No. De momento no llamaría a Charo, pero necesitaba hablar con alguien y telefoneó a su vecino, el gestor Fuster, por si aún estaba en casa. No estaba. Pero sí en su despacho de abogado, tan sorprendido como Charo por el repentino recuerdo de Carvalho.
– ¿Estás enfermo?
– El cuerpo me pide guisar, comer lo que he guisado con alguien que sepa apreciarlo.
– Para eso estoy yo.
– Cenar. Dame todo el día para hacer algo difícil, planearlo, buscar lo que me falta, probarme a mí mismo.
– He de elegir entre la Orquesta Ciudad de Barcelona dirigida por nuestro común vecino Blanqueras o lo que tú guises.
– No quiero ser instrumento de la barbarie. Te esperaré. ¿Qué tal como entrante una base de pirámide de berenjena frita y sobre ella una espesa salsa de tomate y anchoas y un huevo escalfado y salsa holandesa y una cucharada de caviar? La pregunta se la hizo a sí mismo cuando vio que en la nevera aún le quedaba una lata de caviar de cincuenta gramos, los suficientes para repartir dos copiosas y generosas cucharadas sobre los huevos falsamente marmorizados.

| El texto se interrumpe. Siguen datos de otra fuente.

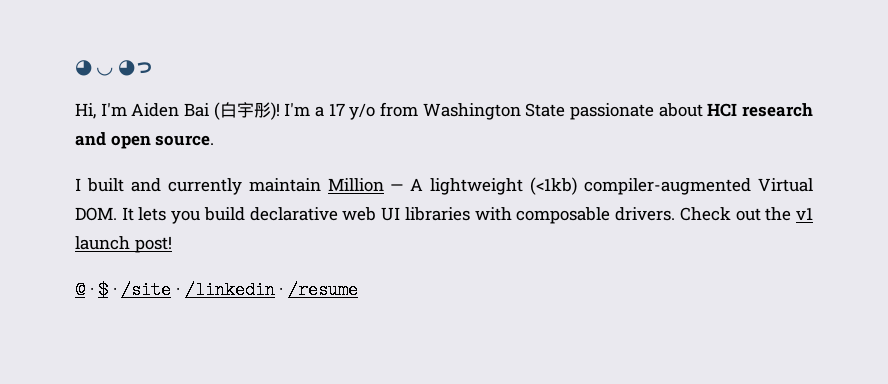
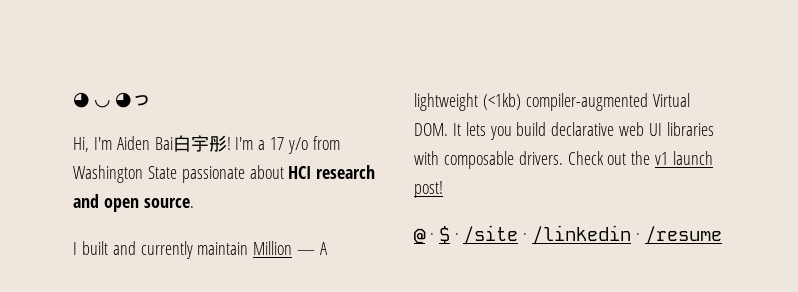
[213,102,280,120] (白宇彤)! -> [172,135,231,152] 白宇彤!

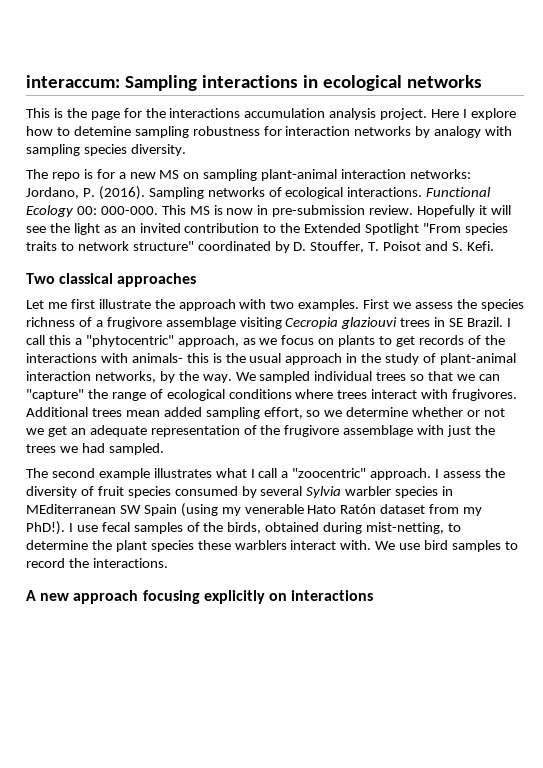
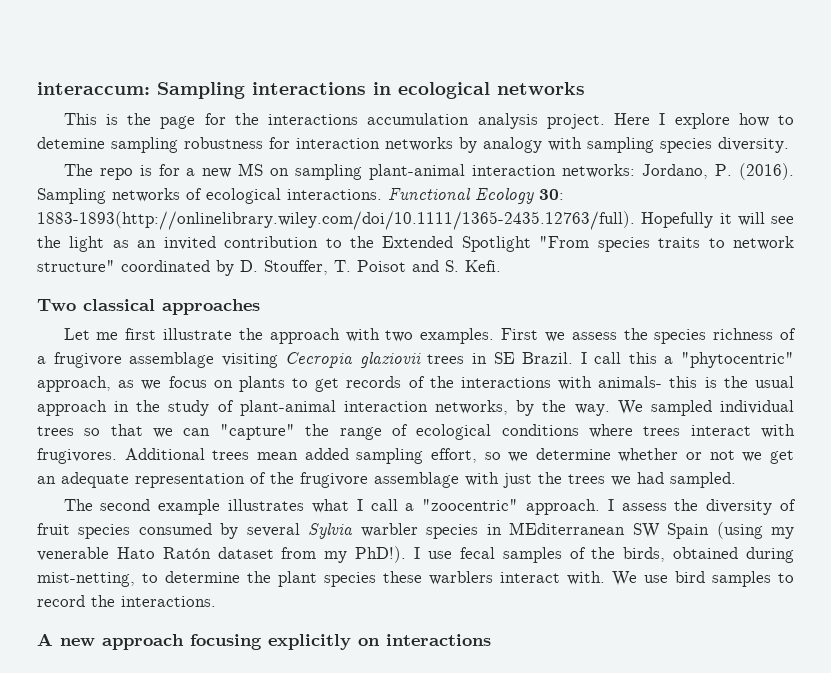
[76,205,414,217] 00: 000-000. This MS is now in pre-submission review. -> [539,189,564,200] [37,211,635,230] 30: 1883-1893(http://onlinelibrary.wiley.com/doi/10.1111/1365-2435.12763/full).
[341,317,398,329] glaziouvi -> [359,352,421,368] glaziovii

Tenía mantequilla para una salsa holandesa para dos y unas gambas congeladas con las que tramar un caldo espeso de marisco con el que diluir y aromatizar la salsa holandesa. ¿Y de segundo? Revolvió los ahorros congelados de su nevera y lanzó un eureka cuando descubrió que aún le quedaban restos de telilla de hígado con los que poder envolver cualquier farsa. Ni siquiera necesitaba salir de casa, era casi autosuficiente y fue inmensamente feliz cuando lo descubrió. En las dos horas que le faltaban hasta el mediodía, hizo el caldo corto de marisco con las cabezas de las gambas, zanahorias, restos de un apio macilento, ajos, un puerro que ya casi parecía una cebolleta momificada. Trituró toda la cocción, la pasó por el chino, le subió el tono con un vaso de vino blanco, la redujo a fuego lento hasta conseguir casi una crema.